A PyTorch implementation of the conjugate gradient method for least-squares regression, with a Slurm-based shell script wrapper for complex use cases.
- Slurm
- Python 3 (accessible using
python3
) - R v3.4 or higher (accessible using
R
andRscript
) - Python packages: PyTorch v1.1 or higher,
rpy2
- R packages:
rhdf5
Place the shell scripts in the user's path. Place gpuls.py
somewhere
accessible to the user, and set the variable GPULS_PY_PATH
in gpuls
accordingly. Set the NODENAME
variable to the names of the Slurm compute
nodes to send gpuls
jobs to.
The following is an example GPULS command using the provided simulated data:
$ gpuls -i \
-x Simulated_Data/sample_data_single_block.RData \
-e Simulated_Data/sample_data_environmental_factor.RData \
-y Simulated_Data/sample_data_phenotype.RData \
-o Simulated_Data/gpuls_results.RData
This will produce regression results in the RData file
Simulated_Data/gpuls_results.RData
, equivalent to a call like
lm(y ~ X * E)
in R.
Input files can be formatted as .txt
(no column names permitted),
.Rdata
/.RData
where the the matrix is stored as the only element in a named
list, or as an .h5
file where the matrix is the only data element.
Missing values are not allowed.
First, the script computes A = Xhat^T . Xhat
, where Xhat
is the predictor
matrix generated from the inputs X
(and optionally E
).
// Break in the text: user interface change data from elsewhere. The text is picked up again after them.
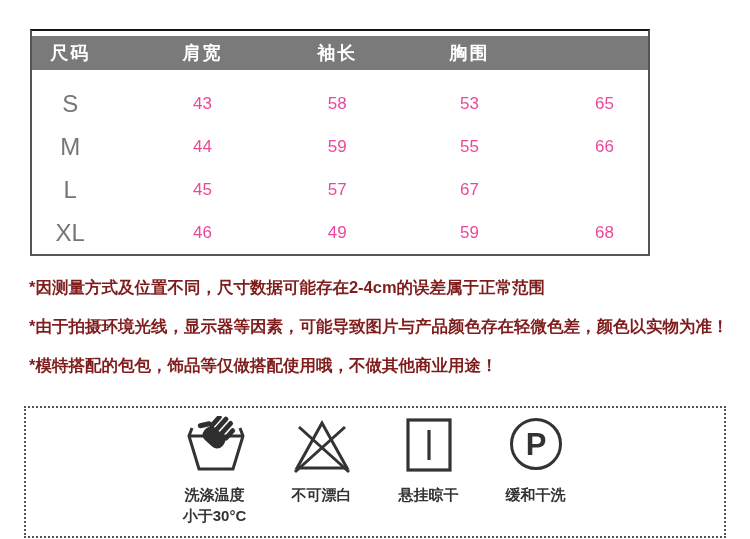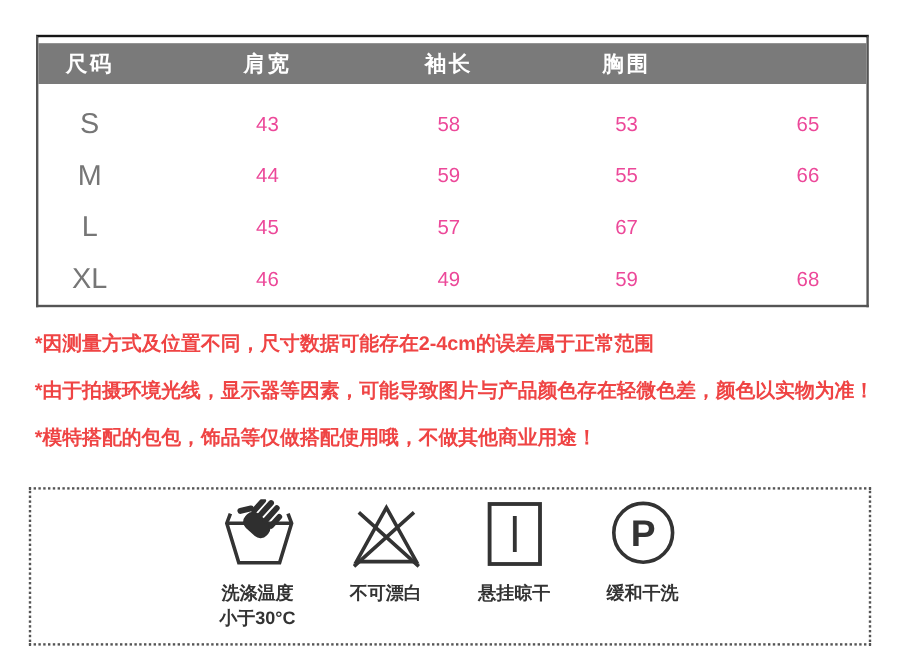--- a/index.html
+++ b/index.html
@@ -10,7 +10,7 @@
 
   
   .size-table {
-    position:absolute; left:30px; top:29px; width:694px;
+    position:absolute; left:30px; top:29px; width:620px;
     box-sizing:border-box; background:#fff;
     border:2px solid #555555; border-top-color:#161616;
     padding-top:5px;

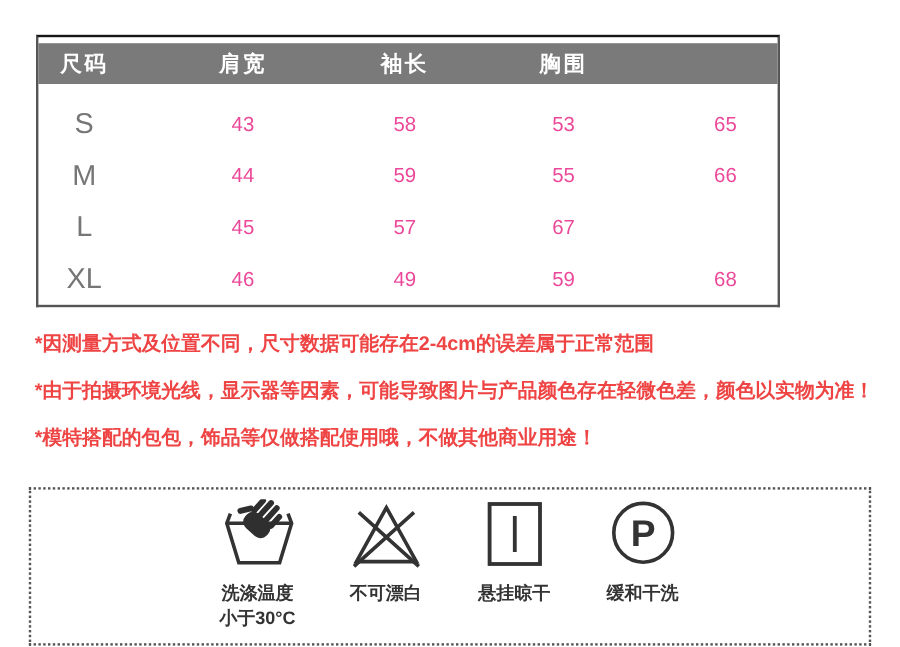--- a/index.html
+++ b/index.html
@@ -31,7 +31,7 @@
   
   .notes { position:absolute; left:29px; top:278px; width:700px; }
   .note {
-    font-size:16.5px; font-weight:600; color:#ef4444;
+    font-size:16.5px; font-weight:600; color:#7f1d1d;
     line-height:18px; margin-bottom:21px; white-space:nowrap;
   }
The script then uses
the size of A
to estimate the number of GPUs required to complete the
regression. The script then calls the conjugate gradient descent routine,
splitting A
across multiple GPUs if necessary. Once converged, the solution
is copied back to the CPU and written to the filesystem.
Intermediate files are stored in .h5
format, and can be preserved by passing
the -k
flag to GPULS.
All matrix entries are stored as 64-bit (8 byte) floats.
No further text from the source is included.